To implement colorization, so that the spectrogram would show color for different frequency intensities rather than black and white, I used a fairly common technique where a color gradient is uploaded to the GPU as a single dimensional texture. We can then sample this texture at a position from 0.0 to 1.0 to get the corresponding color for a given value. In the case of the spectrogram, we sample the color ramp at a position equal to the value of the FFT amplitude at a given point. To make the transition between different colors a bit smoother, I decided to use quadratic interpolation between each color in the gradient along with interpolating in the Lab color space. Using quadratic interpolation helped to add some smoothness, while using Lab color helped to make the transition between different colors appear a bit more natural. Switching between different color schemes is then as simple as regenerating the color ramp texture and uploading it to the GPU.

Color ramp texture
One of the color ramp textures, using quadratic interpolation in the Lab color space

I used a similar technique for implementing the frequency scale option, which makes different frequencies appear larger or smaller in the spectrogram along the y-axis.
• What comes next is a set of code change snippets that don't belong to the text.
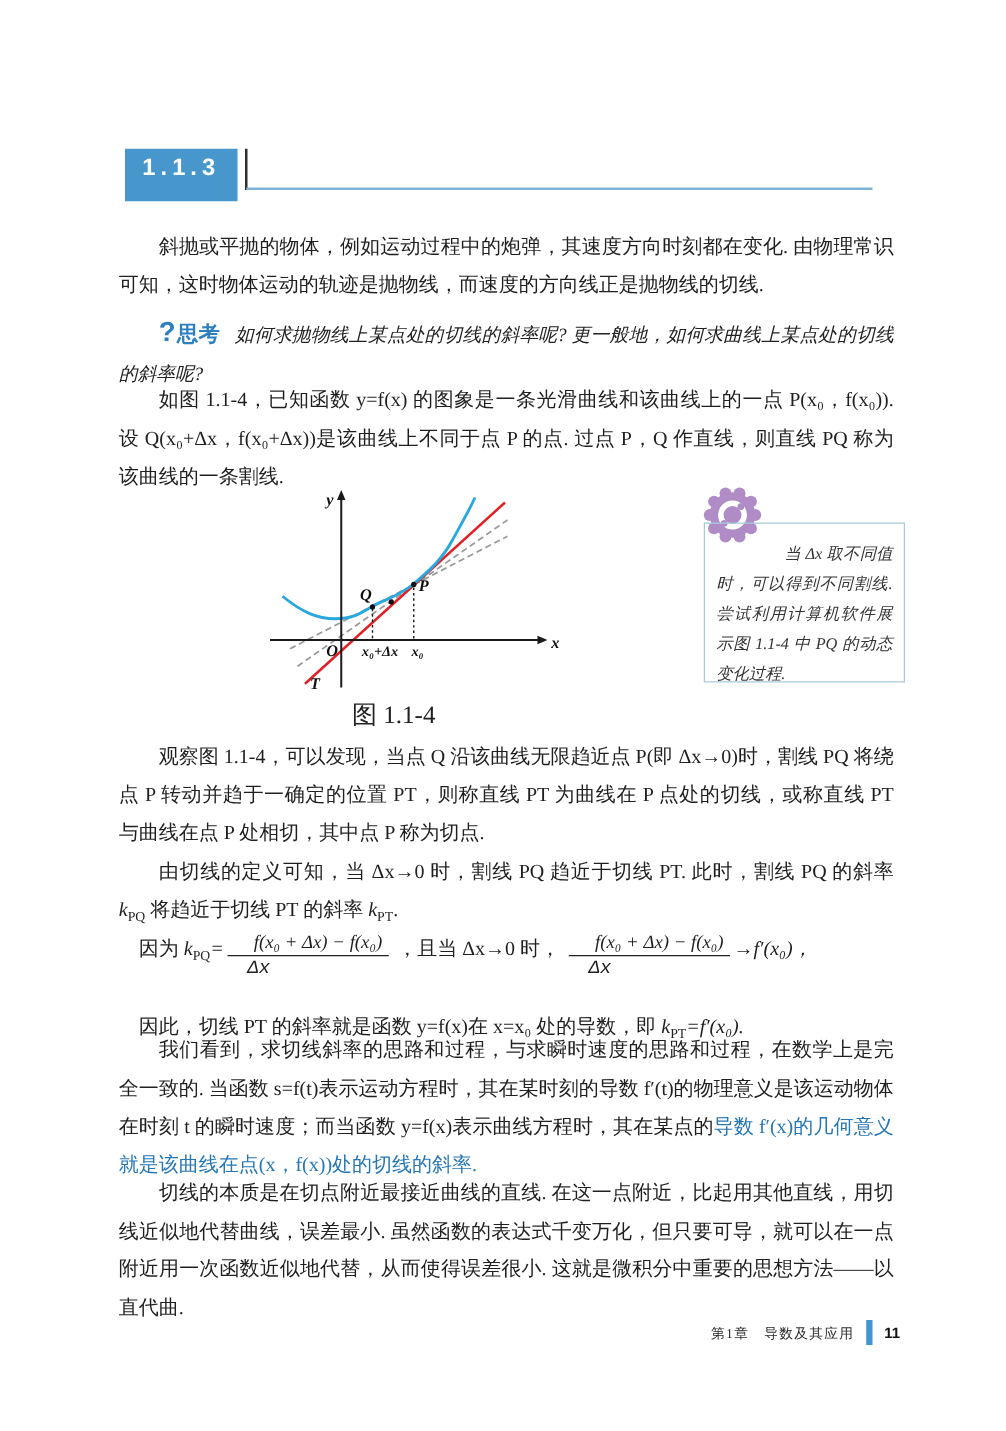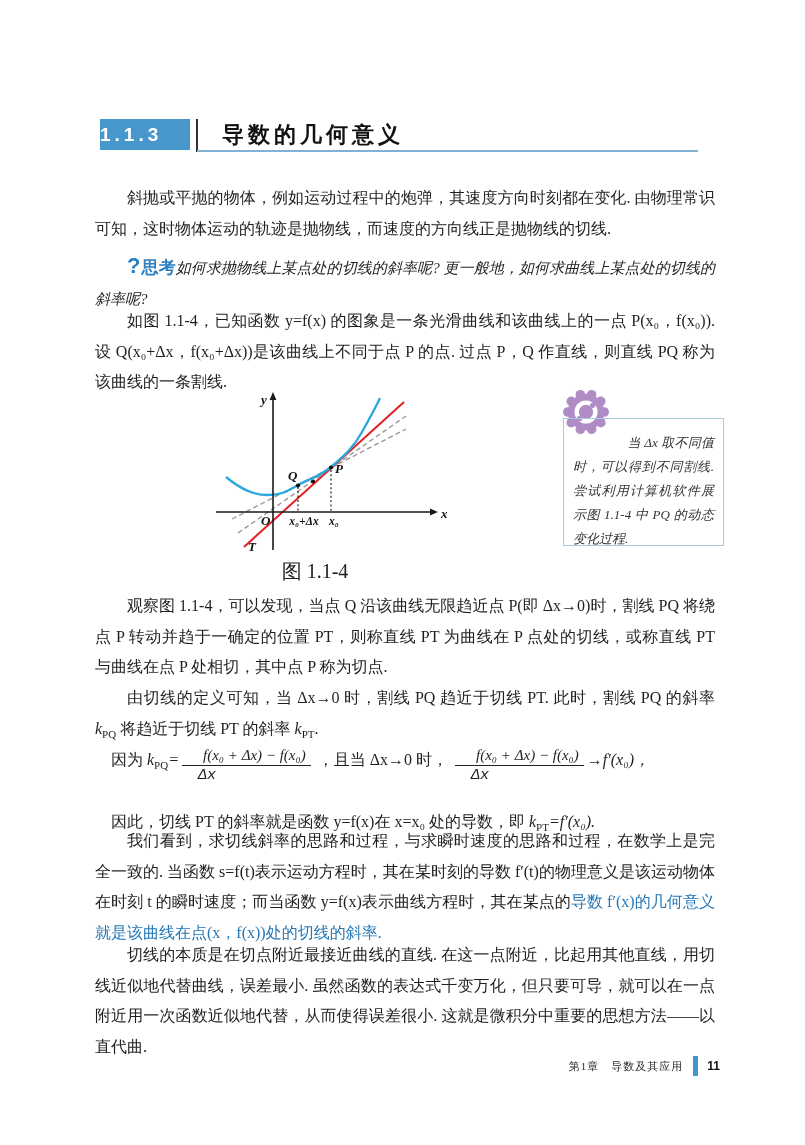"1.1.3" .section-box { height: 31px -> 42px; text-align: none -> center }
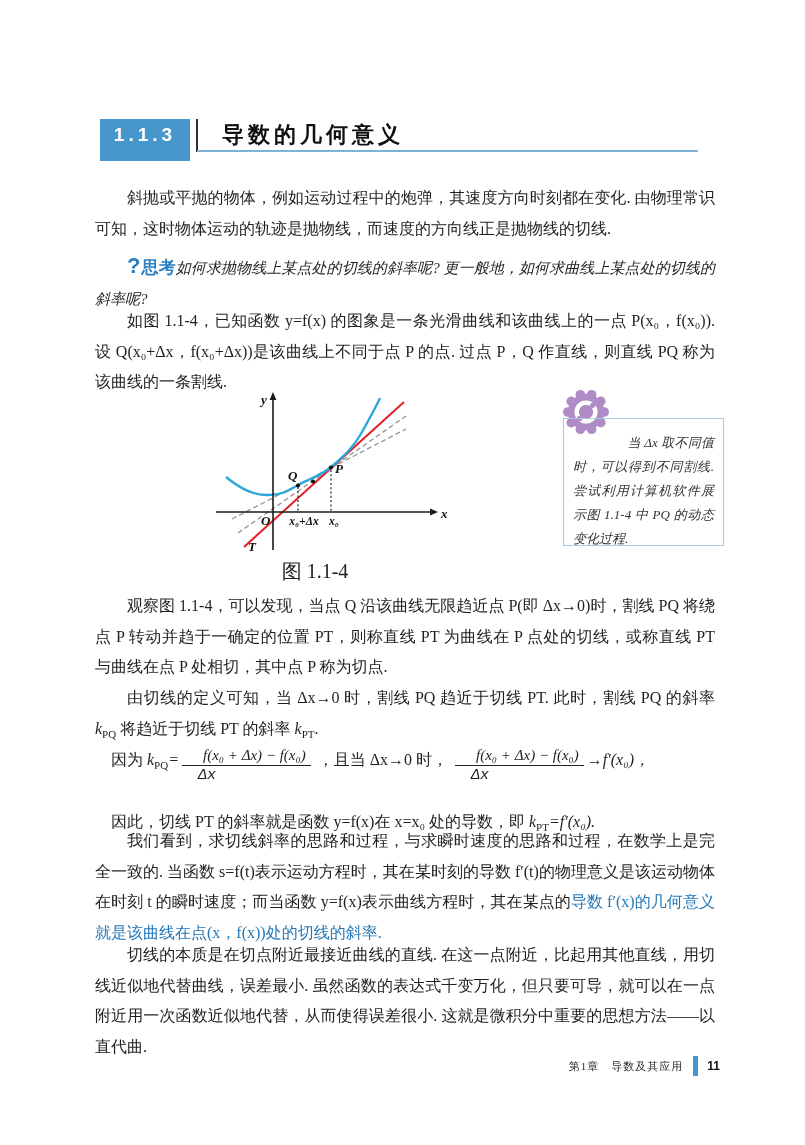"导数的几何意义" div.header-title { html: <div>导数的几何意义</div> -> none }
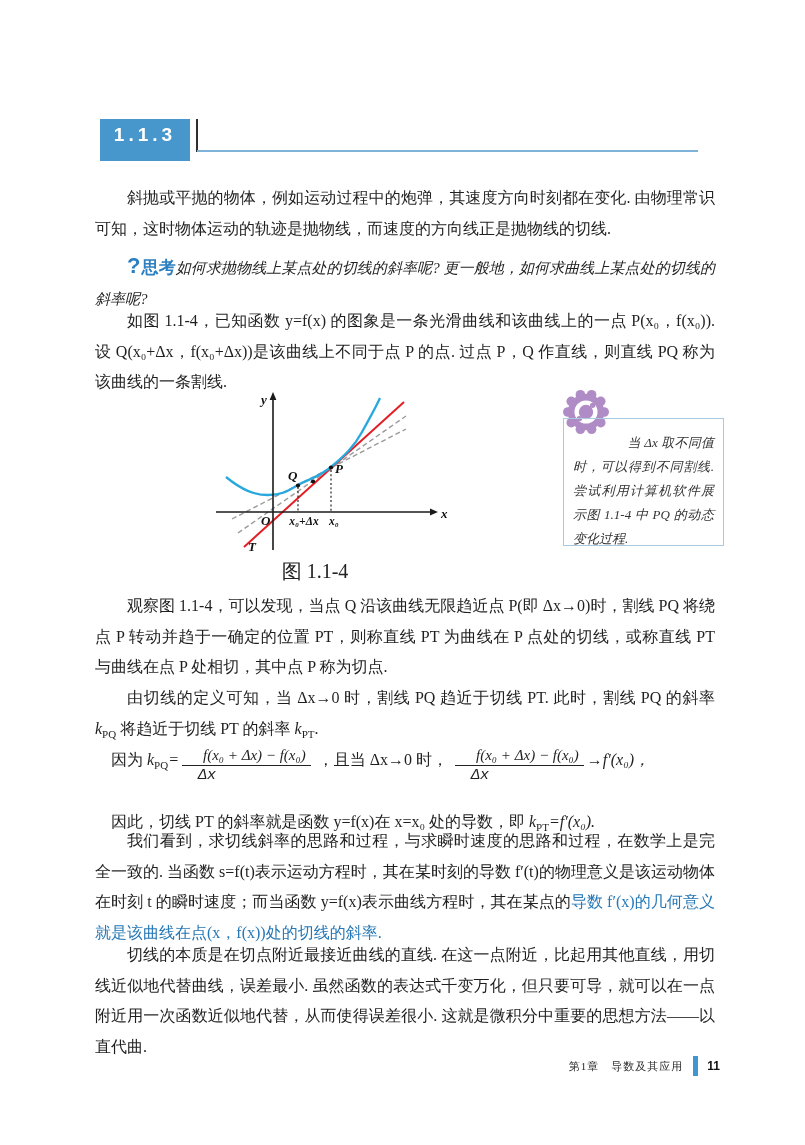"思考" .think-label { margin-right: none -> 12px }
The two options I implemented are linear, which performs no scaling, and Mel which is designed to closely model how we perceive pitch by giving more weight to lower frequencies. We can implement different scales by again using a texture – for a given position in the texture we get back a value that tells us where in the FFT data we should sample from. For the linear scale this increases from 0.0 to 1.0, well, linearly, while for Mel it increases much slower at the start before speeding up towards the end based on the formula for the Mel scale.

Color ramp texture
Scale textures for Mel (top) and linear (bottom)

Wrapping up

There were a lot of other implementation details that I didn't cover here to keep the focus on the interesting bits, but I hope I've been able to provide some insight into digital signal processing and displaying real-time heat map data using WebGL.

Spectro is fully open source, so feel free to look into anything I didn't cover yourself or play around the code to build something completely new!